All anticonvulsant medications are associated with adverse effects which may significantly impact on quality of life, contribute to non-compliance and in rare circumstances be potentially life-threatening.

Common dose related adverse effects

Initiation of anticonvulsants is associated with a number of very common dose related adverse effects including:

  • Sedation, tiredness, dizziness, ataxia, tremor, slurred speech, confusion, decreased coordination
  • Dry mouth, nausea, diarrhoea, GI disturbance

Typically these effects are of mild to moderate severity, are dose related and resolve within the first few weeks of treatment.

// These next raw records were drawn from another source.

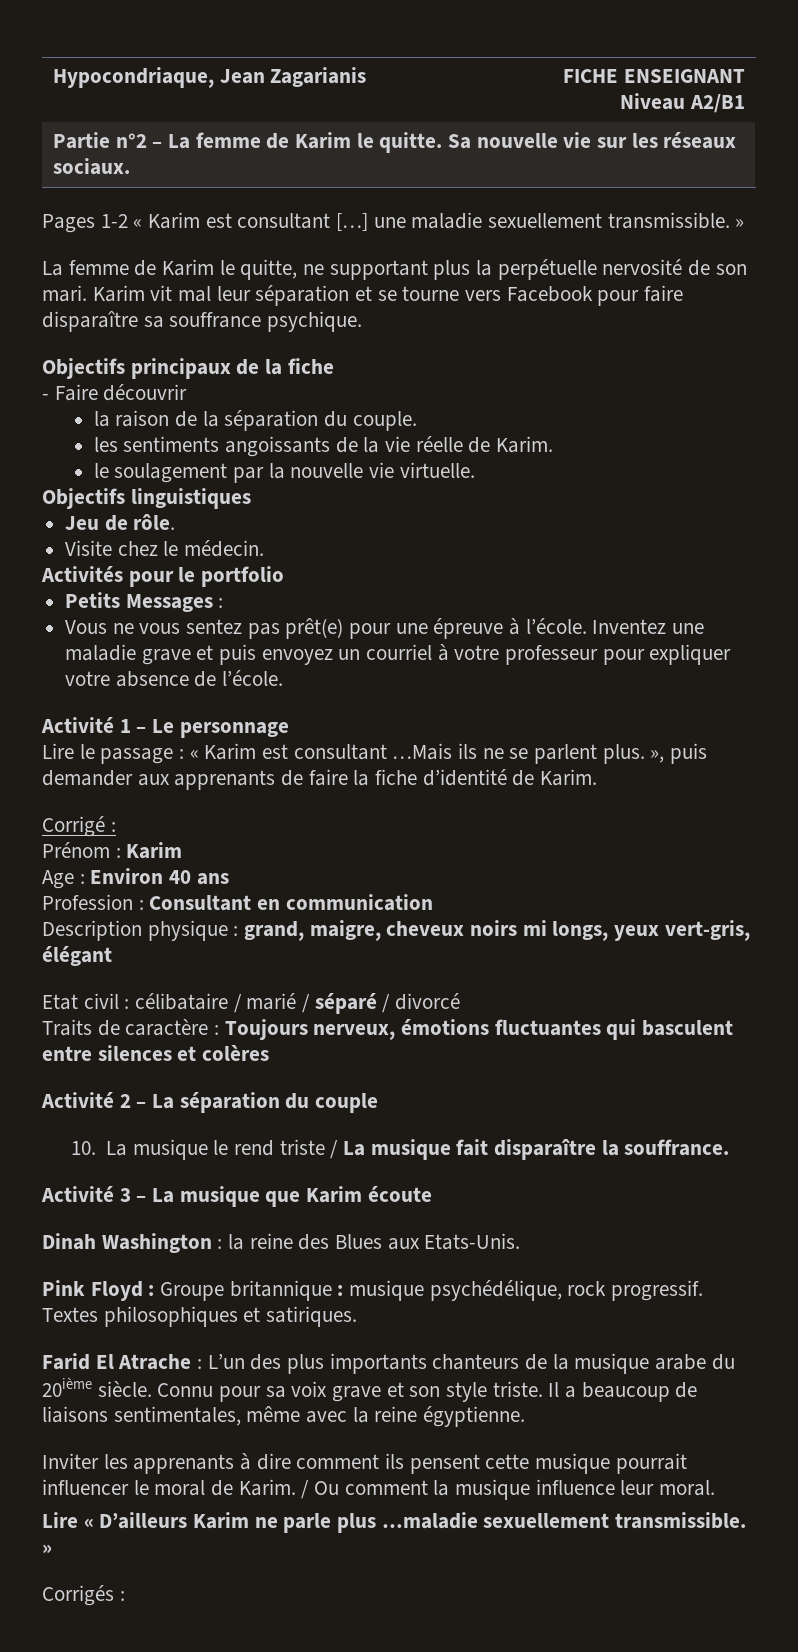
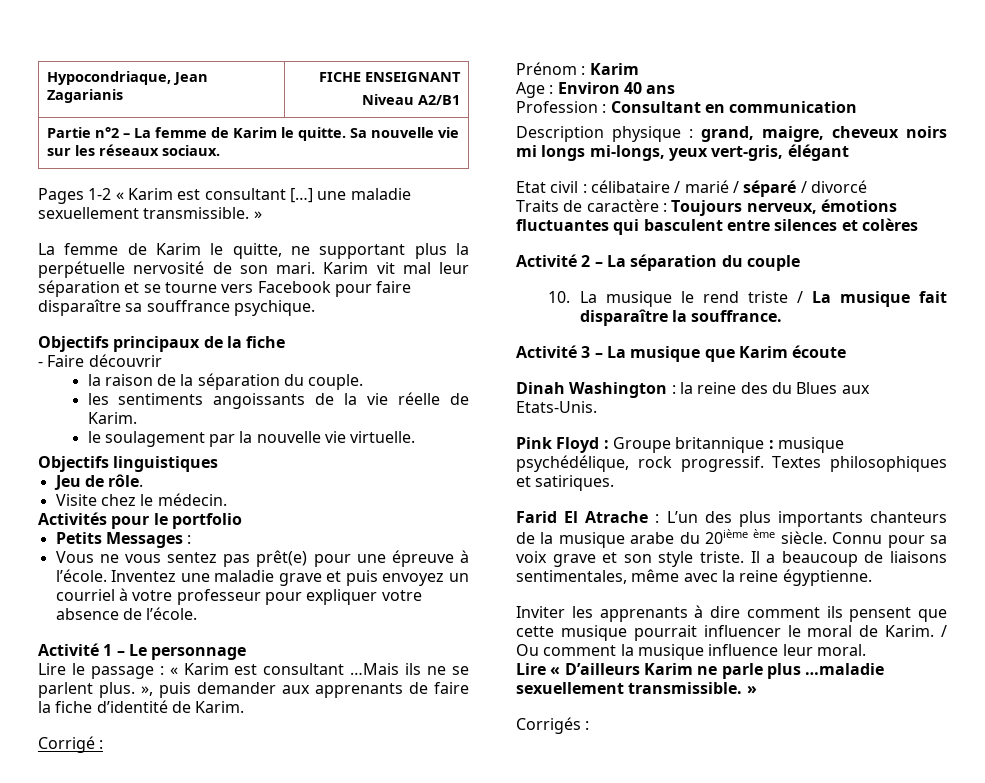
- Description physique : grand, maigre, cheveux noirs mi longs, yeux vert-gris, élégant
+ Description physique : grand, maigre, cheveux noirs mi longs mi-longs, yeux vert-gris, élégant
- Dinah Washington : la reine des Blues aux Etats-Unis.
+ Dinah Washington : la reine des du Blues aux Etats-Unis.
- Farid El Atrache : L’un des plus importants chanteurs de la musique arabe du 20ième siècle.
+ Farid El Atrache : L’un des plus importants chanteurs de la musique arabe du 20ième ème siècle.
- Inviter les apprenants à dire comment ils pensent cette musique pourrait influencer le moral de Karim.
+ Inviter les apprenants à dire comment ils pensent que cette musique pourrait influencer le moral de Karim.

Adverse effects may be minimised by:5

  • Choosing a slow release formulation when practical to avoid rapid rises in serum concentration
  • Starting with a low dose and slowly increasing at one or two week intervals
  • Using monotherapy if possible

Allergic rash is common with phenytoin, carbamazepine and lamotrigine. Gradual introduction of carbamazepine and lamotrigine is thought to significantly reduce the incidence of this. In general if a rash develops the medication should be withdrawn as allergic rashes have the potential to progress to severe skin and systemic reactions.

Mild haematological reactions can occur, e.g., leucopenia with carbamazepine and thrombocytopenia with sodium valproate. These changes are usually transitory, dose related and require no intervention, however in rare cases they may be life threatening.11,12

Potentially life-threatening adverse effects

Rare, life-threatening adverse effects with anticonvulsants include:11,12

  • Skin reactions including Stevens-Johnson syndrome and toxic epidermal necrolysis
  • Systemic reactions e.g. hypersensitivity resulting in multi-organ failure
  • Haematological reactions including thrombocytopenia, aplastic anaemia, agranulocytosis and leucopenia
  • Hepatic failure

Routine monitoring has not been shown to be of value in identifying these conditions. Instead patients should be advised of the risks and asked to report any warning signs such as rash, fever, bruising and other signs of infection such as sore throat.

Abrupt withdrawal of any anticonvulsant medication has the potential to precipitate seizures or status epilepticus. Before an anticonvulsant medication is stopped e.g. because of a serious adverse effect, an additional anticonvulsant should first be added that can quickly obtain therapeutic levels. Consultation with a specialist is recommended.

Anticonvulsants and suicidality

An increased risk of anxiety, depression and suicidality has been associated with the use of anticonvulsants. It is recommended that all patients taking anticonvulsants for any indication are routinely assessed for symptoms of these conditions. This recommendation is based on a recent FDA meta-analysis of clinical trials involving 11 anticonvulsant drugs, reporting that patients taking these drugs had twice the risk of suicidal thoughts and behaviours than those patients taking a placebo (0.43% compared to 0.22%).13

See BPJ 14, June 2008 “Anticonvulsants associated with suicidality”.

Anticonvulsants and osteoporosis

Anticonvulsant medications (particularly phenytoin, sodium valproate, carbamazepine, primidone and phenobarbitone) are associated with a reduction in bone mineral density and an increased fracture risk.14,15

Many guidelines recommend that all patients taking any anticonvulsant medication should be offered lifestyle and dietary advice to reduce the risk of osteoporosis.14,16 Vitamin D supplementation should be considered for patients who have additional risk factors for osteoporosis.17

See BPJ 17, October 2008 “Prevention of osteoporosis”.

Dose adjustments

Dose adjustments may be required for patients with impaired hepatic function

Most anticonvulsant medications are metabolised by the liver. If hepatic function is impaired, lower doses may be required to avoid elevated serum drug levels. Gabapentin, pregabalin, levetiracetam and vigabatrin are excreted without metabolism by the liver and should not require dose adjustment in patients with impaired hepatic function.

Dose adjustments may be required for patients with impaired renal function

A reduction in renal excretion of some anticonvulsants and/or their active metabolites may result in an increase in adverse effects or toxicity and doses may need to be reduced.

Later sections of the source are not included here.